Work to be completed:
Write out all the data verbatim. Skip images.
*** Opening Exercise input ***
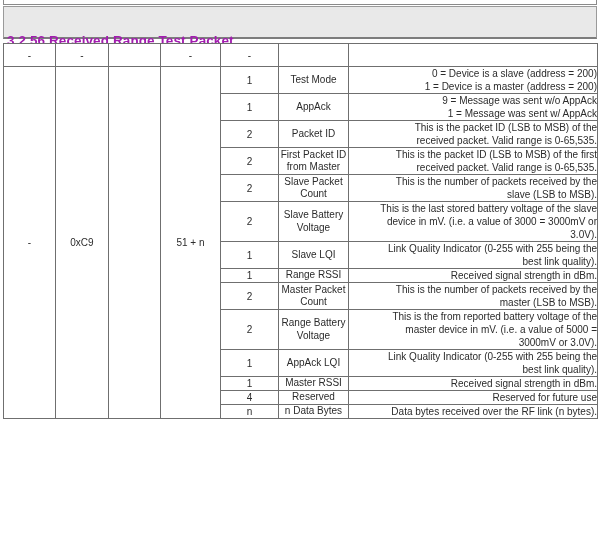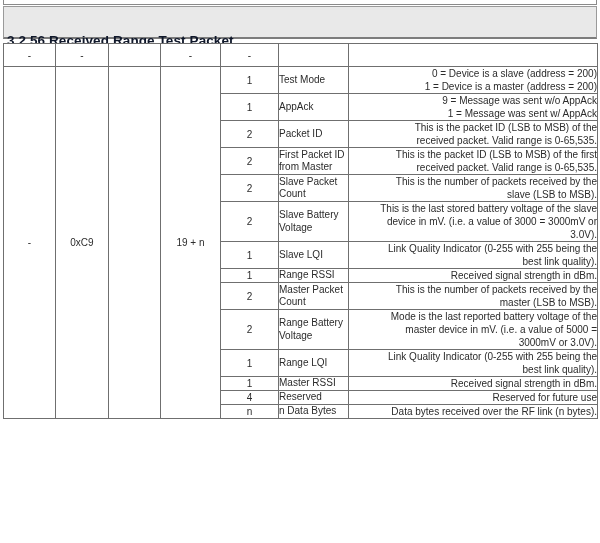"3.2.56 Received Range Test Packet" #heading-text { color: #0f172a -> #a21caf }
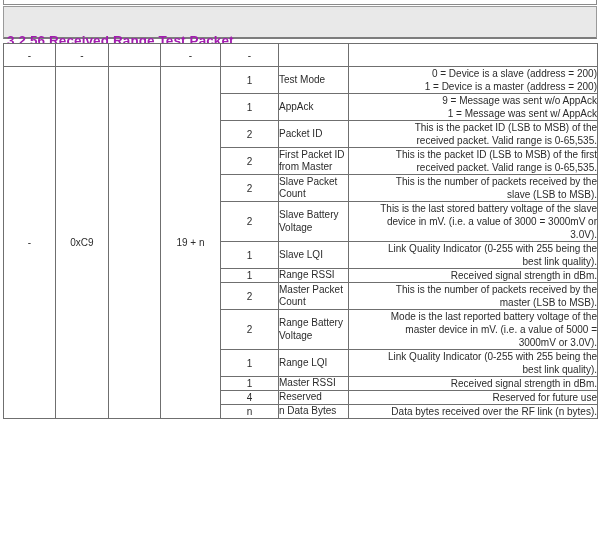"Test Mode" td.namecell { text-align: none -> center }
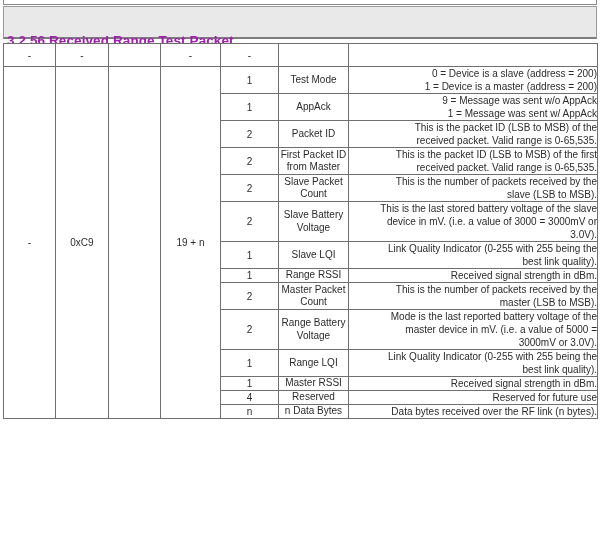"19 + n" td.spancell { text: 19 -> 51 }
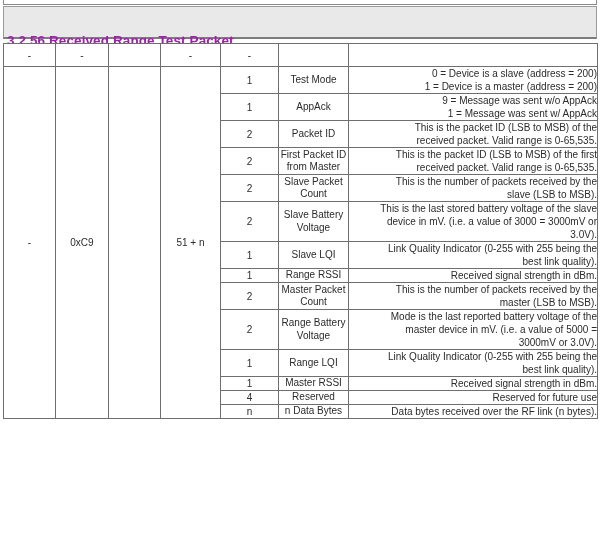"Mode is the last reported" span.desc-line { text: Mode is the last -> This is the from }
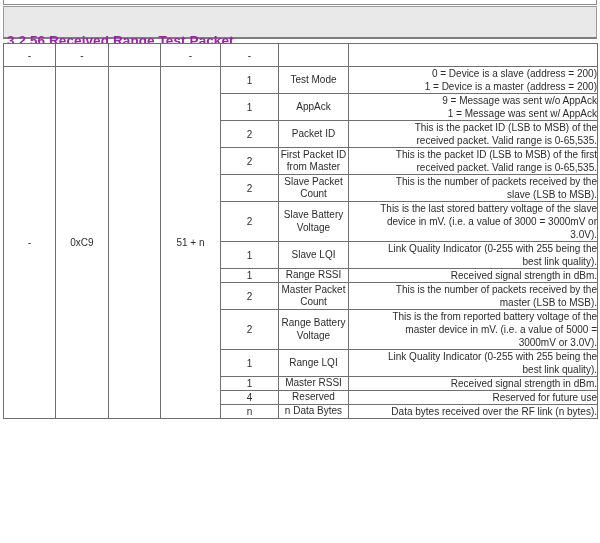"Range LQI" td.namecell { text: Range -> AppAck }
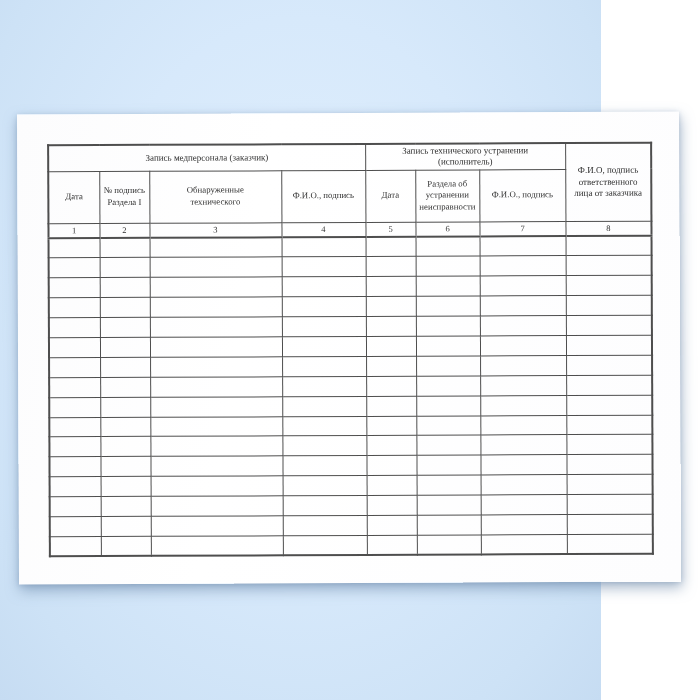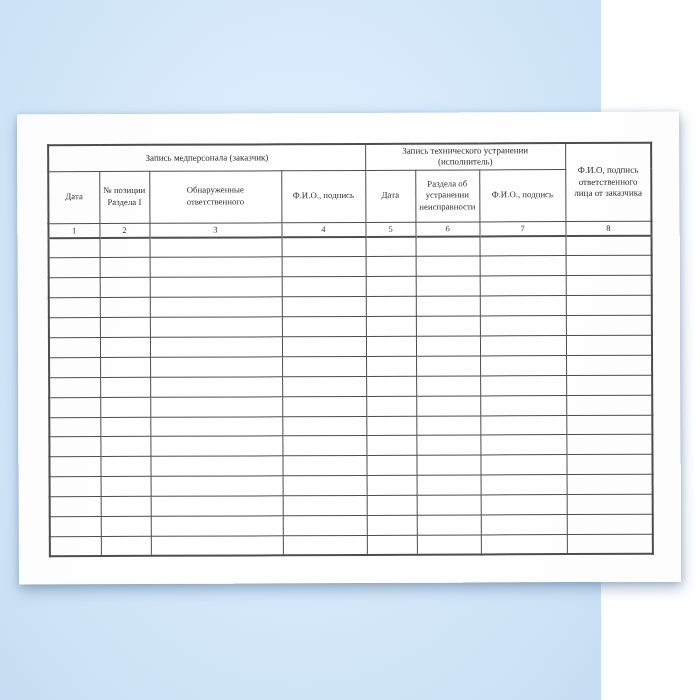"№ позиции" th { text: позиции -> подпись }
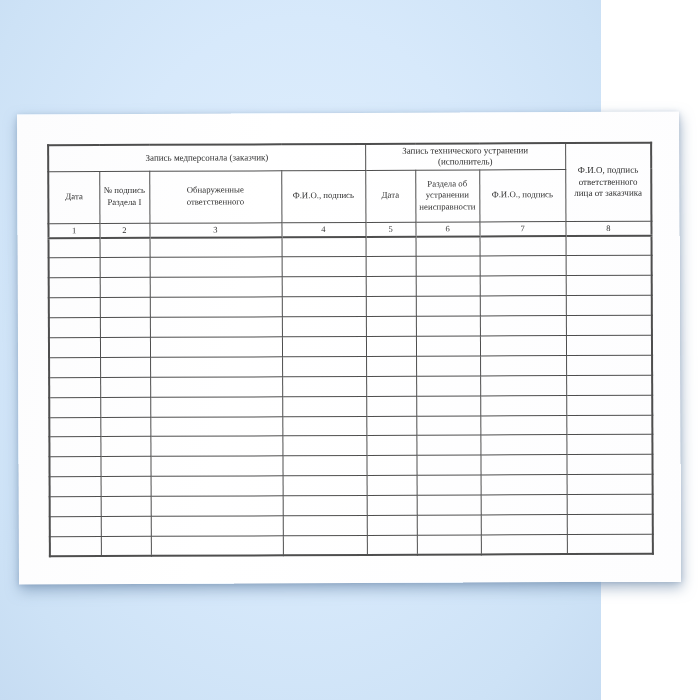"Обнаруженные" th { text: ответственного -> технического }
*** Closing Exercise input ***
Result:
"3.2.56 Received Range Test Packet" #heading-text { color: #0f172a -> #a21caf }
"Test Mode" td.namecell { text-align: none -> center }
"19 + n" td.spancell { text: 19 -> 51 }
"Mode is the last reported" span.desc-line { text: Mode is the last -> This is the from }
"Range LQI" td.namecell { text: Range -> AppAck }
"№ позиции" th { text: позиции -> подпись }
"Обнаруженные" th { text: ответственного -> технического }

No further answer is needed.